Her film "Tara The Journey of Love & Passion" was submitted to the 87th Academy Awards for Best Foreign Language Film. The movie has received over 150 International Awards in 110 International Film Festivals Worldwide.

Rekha Rana is an alumna of New York Film Academy Los Angeles, CA., and worked in theatre with Dinesh Thakur’s Ank Theatre Group. She has completed over 200 shows internationally, of the famous plays 'Jis Lahore Nahin Dekhya' and "Hai Mera Dil". Her upcoming movie is ‘Yahan Ameena Bikti Hai’ which is directed and produced by Kumar Raj.

Rekha Rana's passion for humanitarian projects, including education in India, led her to be the World Ambassador for ‘Heart for India Foundation’ founded by Princess Francoise Sturdza, and also supporting and working with UNICEF.

Early life 
Rekha Rana was born in New Delhi, India. She spent her school life in High School Green Field, New Delhi. She participated in cultural activities including dancing, swimming and drama in her school. She joined Barry John Acting School after completed her degree in Delhi College of Arts and Commerce to enhance her passion towards drama.

Career beginnings
She  won Best Actress Award for her performance in the short film Take Care at Rangs Singapore film festival, 2010. She had been interested in theatre and had participated in many plays as the leading lady including Dinesh Thakur's Jis Lahore Nahi Dekhiya Oh Jameya Nahi. She was signed with the two films produced by  Crescendo Productions in lead roles. It is said that she is signed in the Hindi and Tamil versions of I hate Valentine's Day film being directed by Hemant Nilim das. As she is interested in humanitarian work, she has joined women's helmet promotion, started on 8 March 2010 at International Women's Day to make awareness among women wearing helmets. Rekha Rana performed more than 150 stage shows all over India and abroad with the Ank Theatre Group.

Filmography

Awards

Cameroons International Film Festival - 2016 
Best Actress Award - Rekha Rana

Received Best Actress Award from Cameroons International Film Festival on 2016

5th Jaipur International Film Festival - 2013 
Best Debut Actress Award - REKHA RANA

Award received from Jaipur Internation Film Festival on 2013 for the Awards winning Super Hit Movie "TARA"

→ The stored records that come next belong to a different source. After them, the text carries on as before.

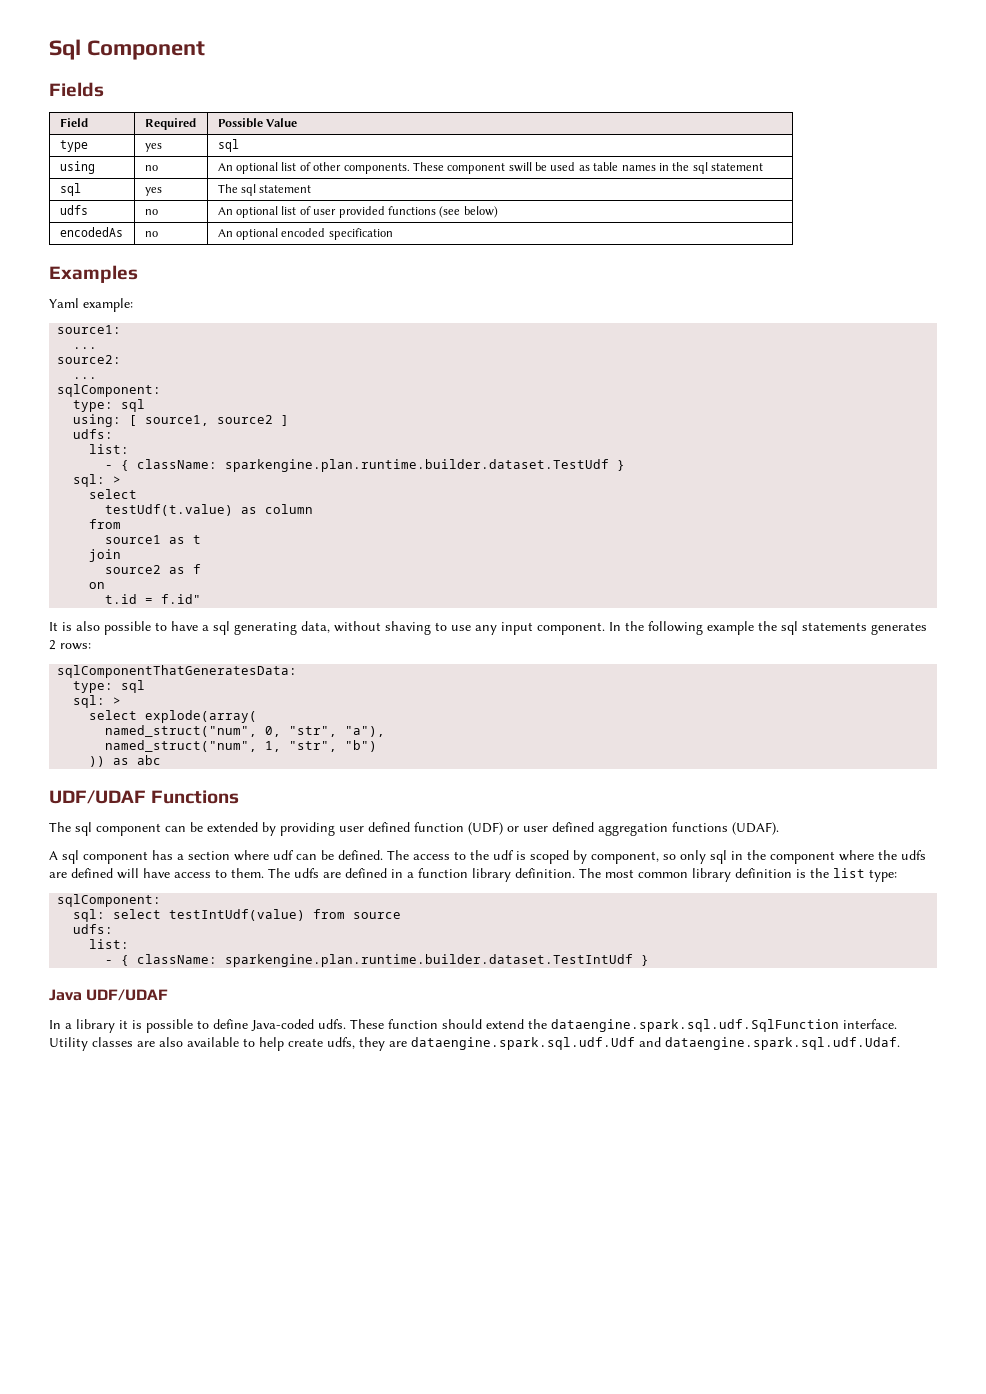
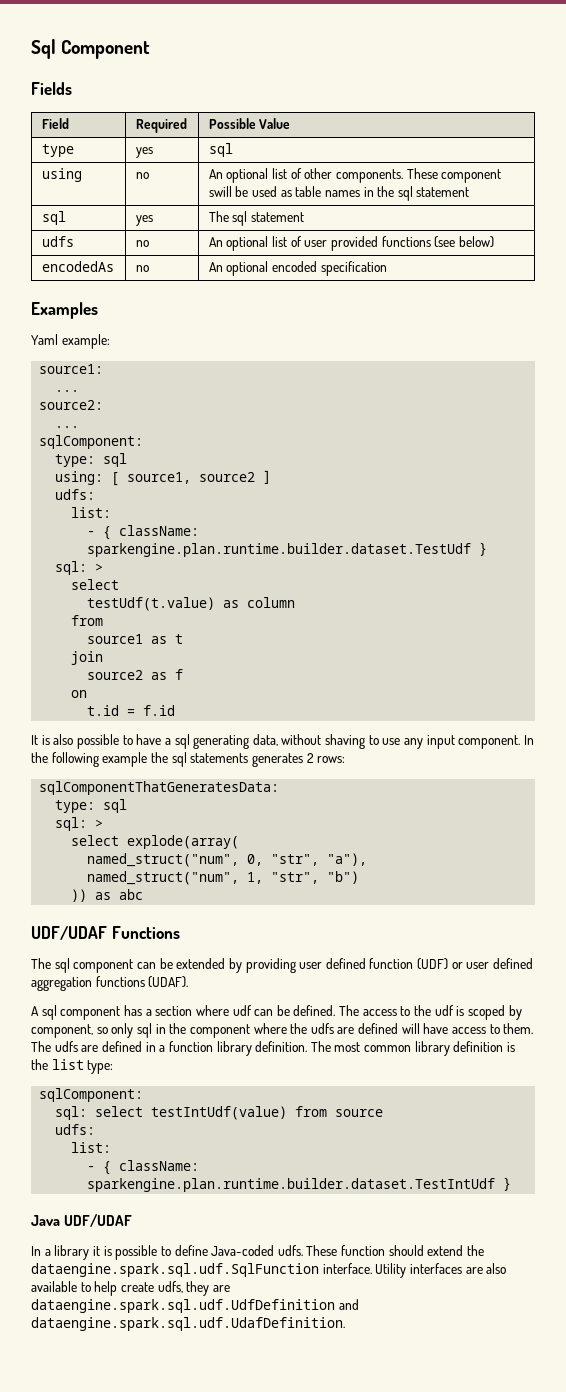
[161,594,202,604] f.id" -> [143,705,176,716] f.id
[92,1037,133,1047] classes -> [409,1263,462,1274] interfaces
[411,1037,900,1050] dataengine.spark.sql.udf.Udf and dataengine.spark.sql.udf.Udaf. -> [31,1299,359,1313] [31,1317,345,1331] dataengine.spark.sql.udf.UdfDefinition and dataengine.spark.sql.udf.UdafDefinition.

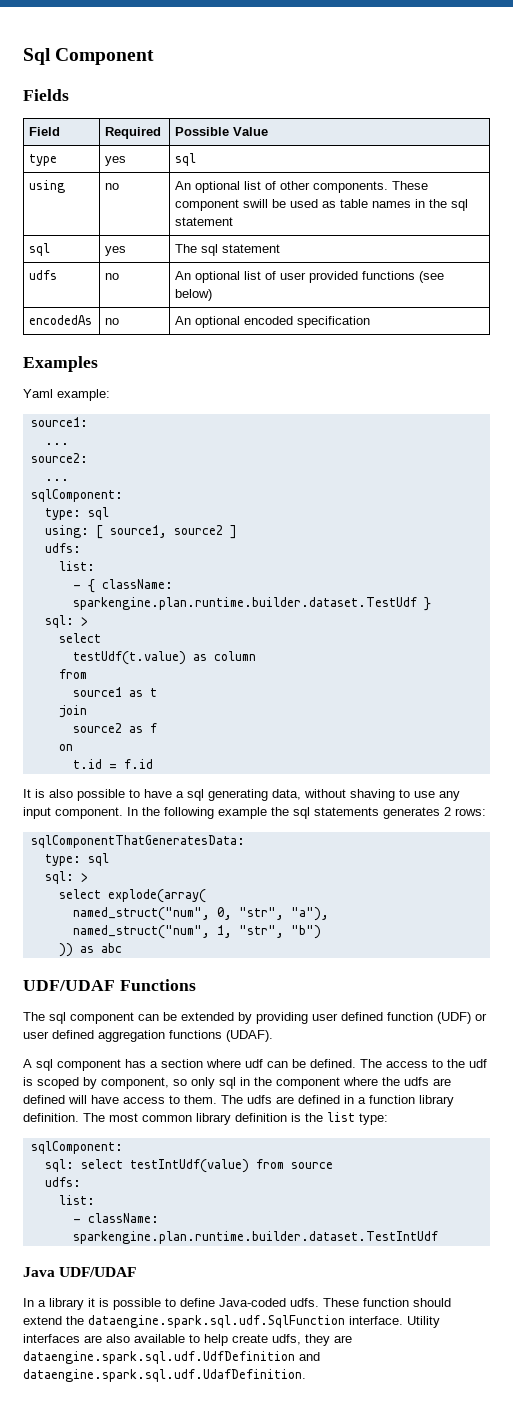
[103,1161,112,1175] { -> (81, 1221) none
[503,1177,512,1191] } -> (438, 1237) none

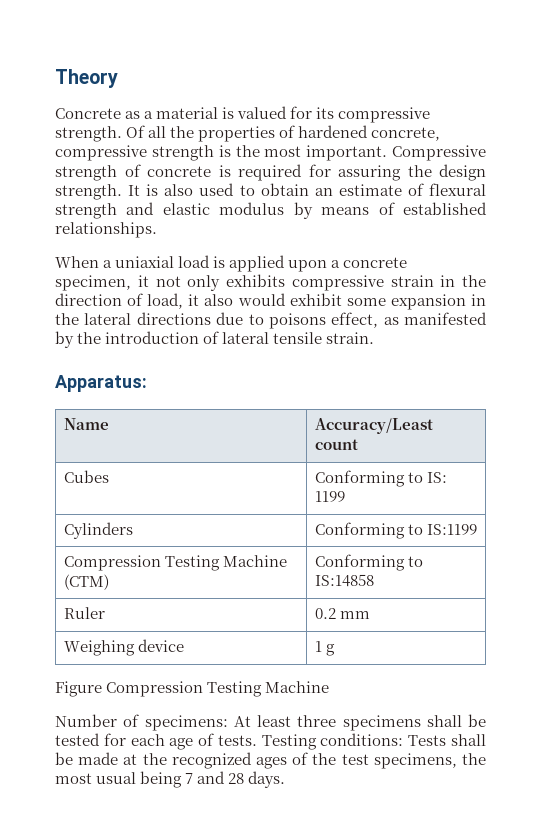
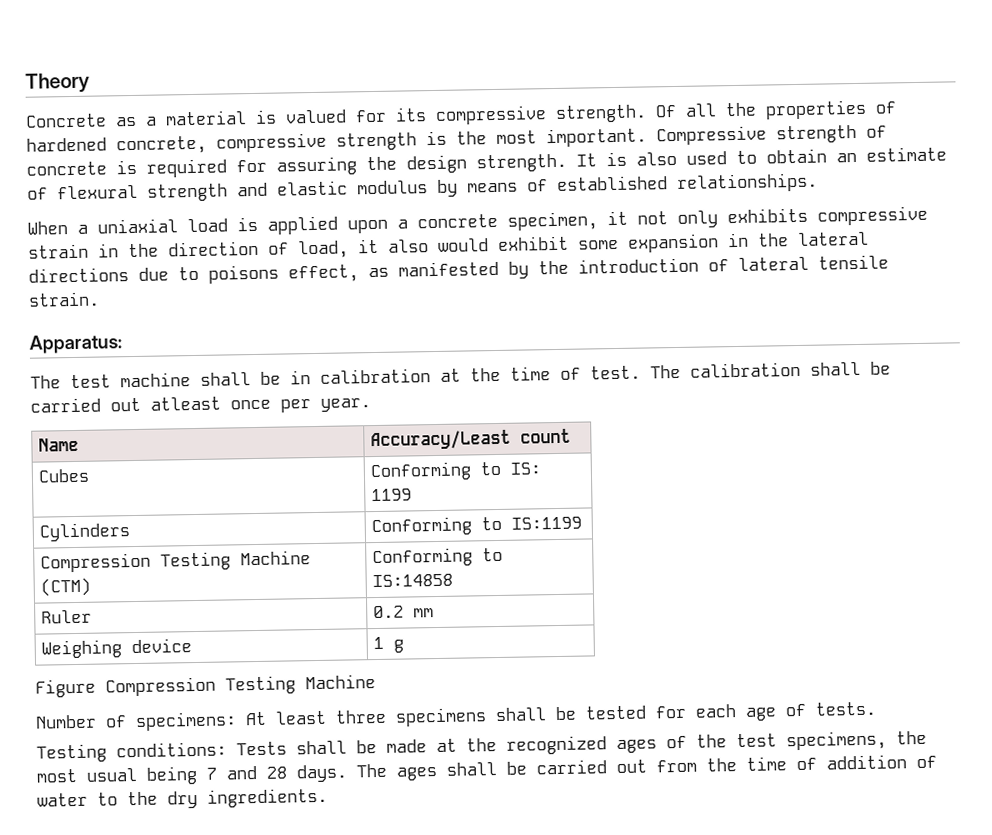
(147, 383) none -> [30,361,891,389] [30,396,371,413] // The test machine shall be in calibration at the time of test. The calibration shall be carried out atleast once per year.
(257, 740) none -> (876, 708) //
(286, 779) none -> [356,754,937,781] [37,787,328,809] The ages shall be carried out from the time of addition of water to the dry ingredients.

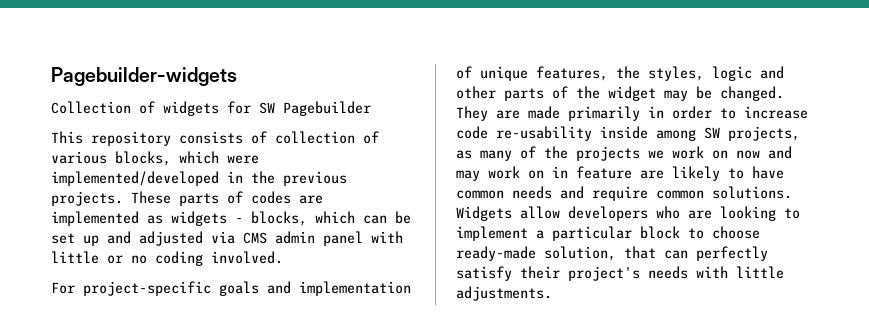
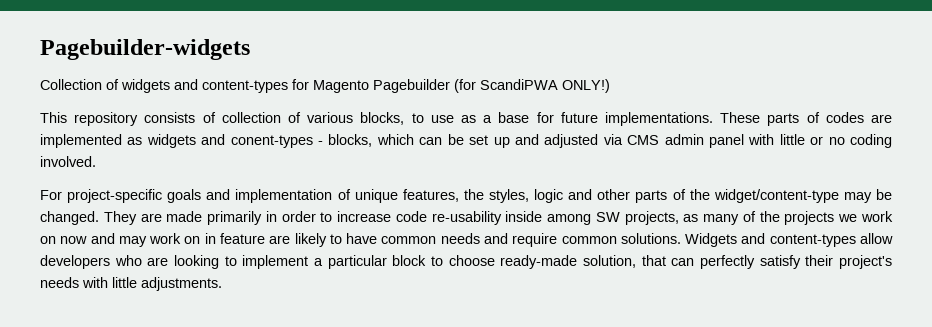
[227,101,371,116] for SW Pagebuilder -> [174,79,610,93] and content-types for Magento Pagebuilder (for ScandiPWA ONLY!)
[179,151,259,164] [51,171,347,186] [51,191,123,206] which were implemented/developed in the previous projects. -> [411,112,713,126] to use as a base for future implementations.
(227, 218) none -> [201,134,313,148] and conent-types
[608,86,656,101] widget -> [713,189,839,203] widget/content-type
(512, 213) none -> [741,233,856,247] and content-types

Nasik International Film Festival - 2013 
Best Actress Debut Awards

Award received from Nasik International Film Festival on 2013 for the Awards winning Super Hit Movie "TARA"

Virginia Asian International Film Festival, USA - 2013 
Best Actress Award - REKHA RANA

Virginia Asian International Film Festival held at USA on 2013, Rekha Rana received the Best Actress Award.

Lions Club International Gold Awards - 2014 
Best Actress Debut Awards

Rekha Rana received yet another Best Actress Award from Lions Club International Gold Awards on 2014

Lions Club Giants Group Of Juhu - 2013 
Appreciation Award - REKHA RANA

Award received from Lions Club Giants Group of Juhu on 201 for the Awards winning Super Hit Movie "TARA"

Braintree International Film Festival USA - 2013 
Best Actress Awards - Rekha Rana

Rekha Rana received yet another Best Actress Award from Braintree International Film Festival USA on 2013

International Film Festival Of Kanyakumari - 2013 
Best Actress Award - REKHA RANA

Award received from International Film Festival of Kanyakumari on 2013 for the Awards winning Super Hit Movie "TARA"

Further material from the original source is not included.